What you need to do: Leaving the pictures aside, transcribe the data below exactly.

Records to use:
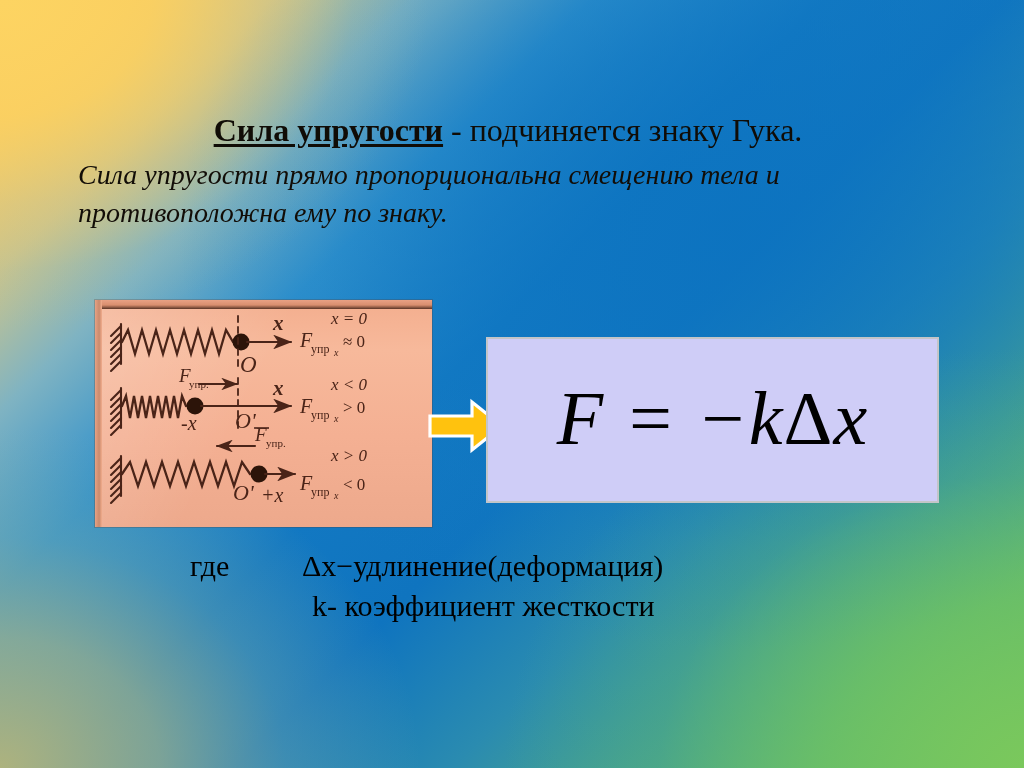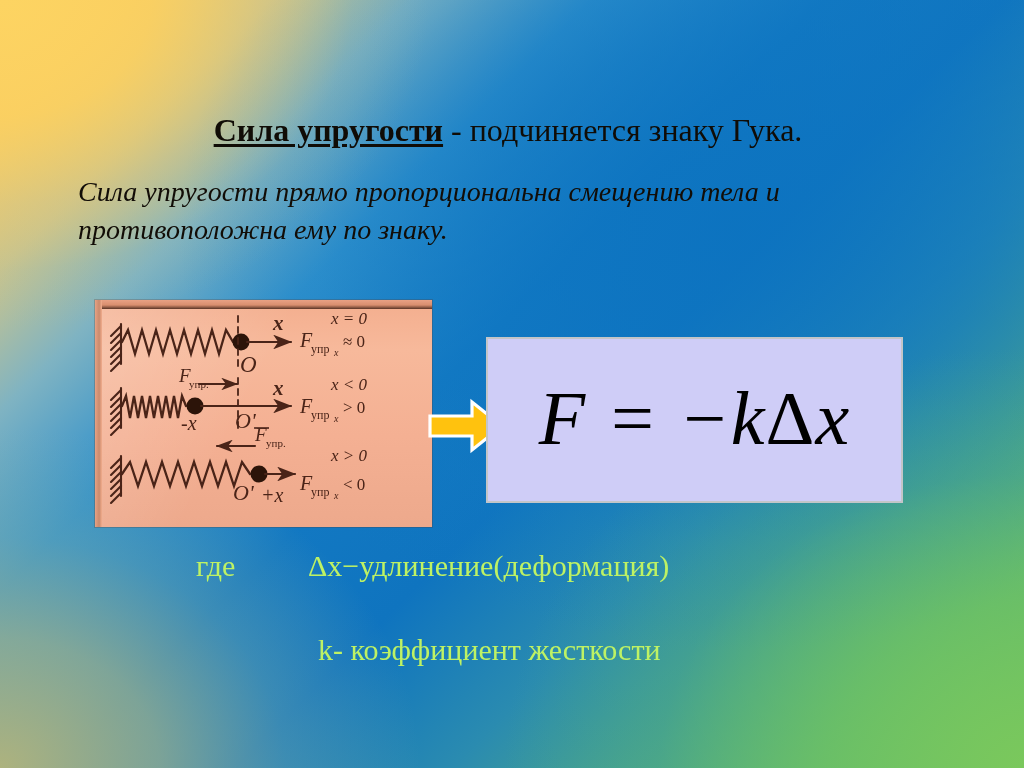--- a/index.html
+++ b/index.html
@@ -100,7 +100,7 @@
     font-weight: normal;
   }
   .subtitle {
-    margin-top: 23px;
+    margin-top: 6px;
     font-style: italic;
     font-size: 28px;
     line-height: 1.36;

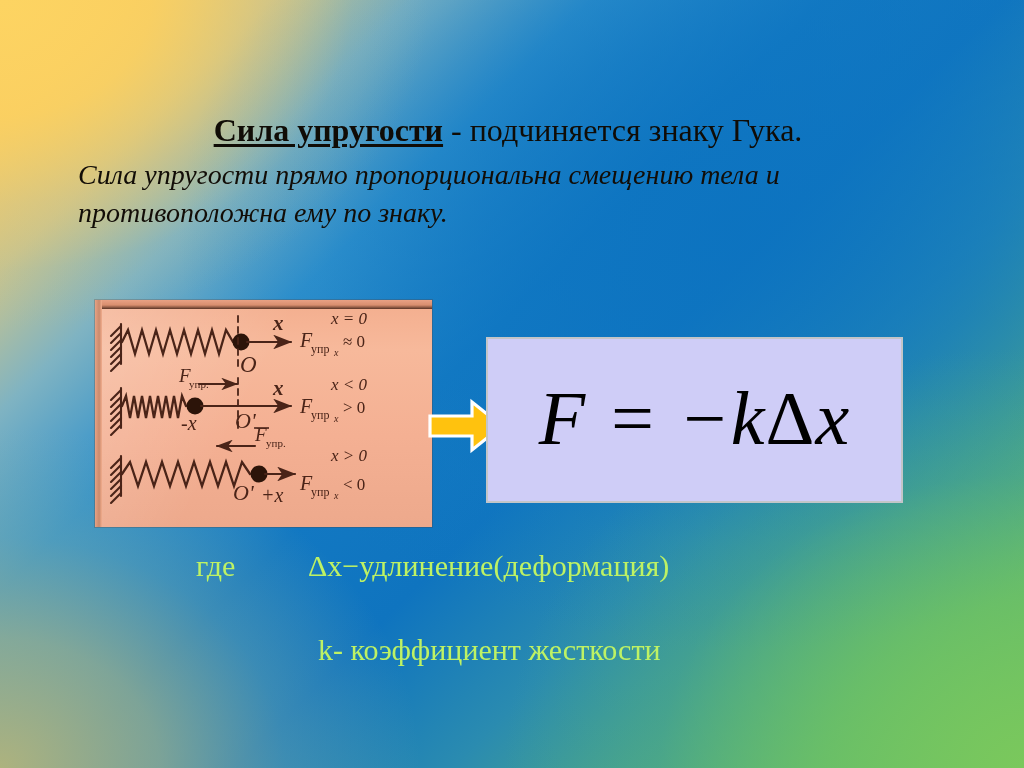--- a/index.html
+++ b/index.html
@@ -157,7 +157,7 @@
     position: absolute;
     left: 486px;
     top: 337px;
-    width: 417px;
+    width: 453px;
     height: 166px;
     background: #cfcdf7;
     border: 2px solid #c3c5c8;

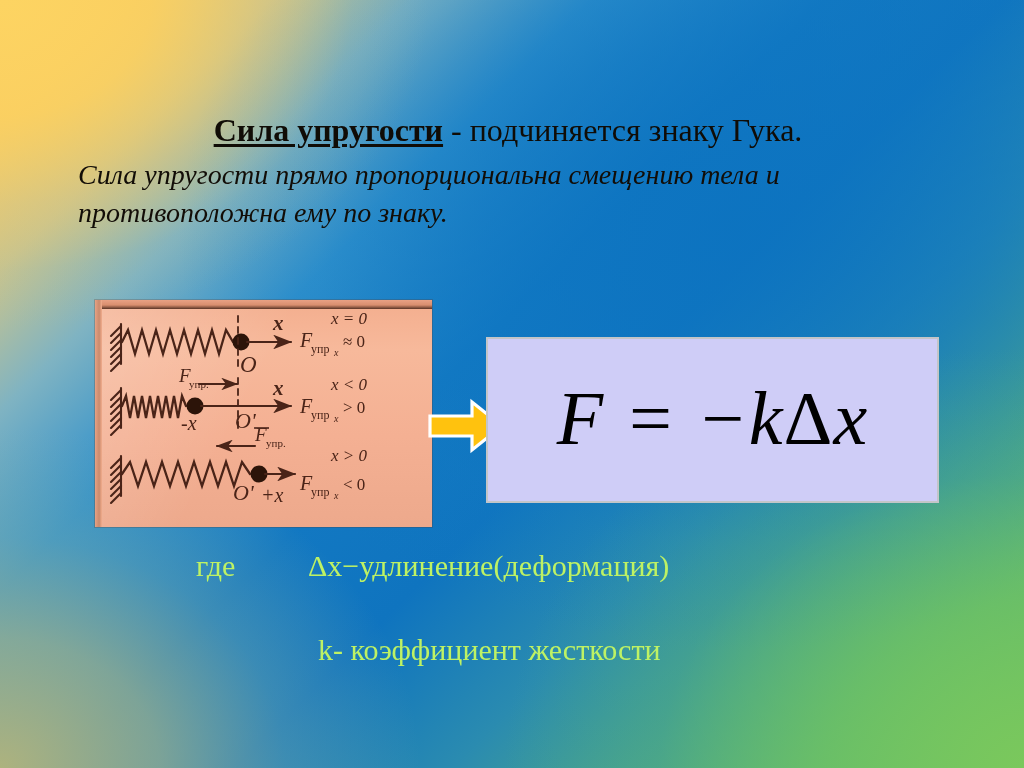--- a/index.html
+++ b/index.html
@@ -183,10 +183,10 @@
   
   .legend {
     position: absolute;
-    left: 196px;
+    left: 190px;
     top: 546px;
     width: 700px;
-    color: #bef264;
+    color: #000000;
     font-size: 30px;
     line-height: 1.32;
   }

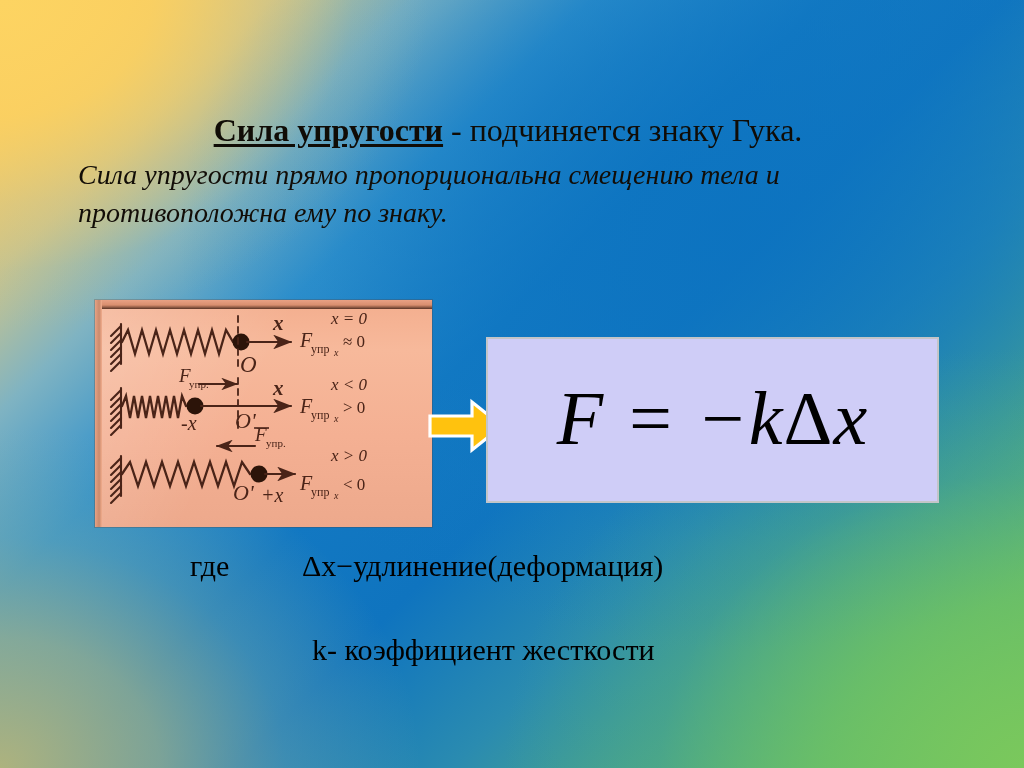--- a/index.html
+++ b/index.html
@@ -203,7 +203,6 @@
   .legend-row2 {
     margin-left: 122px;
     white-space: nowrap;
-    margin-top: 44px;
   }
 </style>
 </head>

Expected answer:
--- a/index.html
+++ b/index.html
@@ -100,7 +100,7 @@
     font-weight: normal;
   }
   .subtitle {
-    margin-top: 23px;
+    margin-top: 6px;
     font-style: italic;
     font-size: 28px;
     line-height: 1.36;

--- a/index.html
+++ b/index.html
@@ -157,7 +157,7 @@
     position: absolute;
     left: 486px;
     top: 337px;
-    width: 417px;
+    width: 453px;
     height: 166px;
     background: #cfcdf7;
     border: 2px solid #c3c5c8;

--- a/index.html
+++ b/index.html
@@ -183,10 +183,10 @@
   
   .legend {
     position: absolute;
-    left: 196px;
+    left: 190px;
     top: 546px;
     width: 700px;
-    color: #bef264;
+    color: #000000;
     font-size: 30px;
     line-height: 1.32;
   }

--- a/index.html
+++ b/index.html
@@ -203,7 +203,6 @@
   .legend-row2 {
     margin-left: 122px;
     white-space: nowrap;
-    margin-top: 44px;
   }
 </style>
 </head>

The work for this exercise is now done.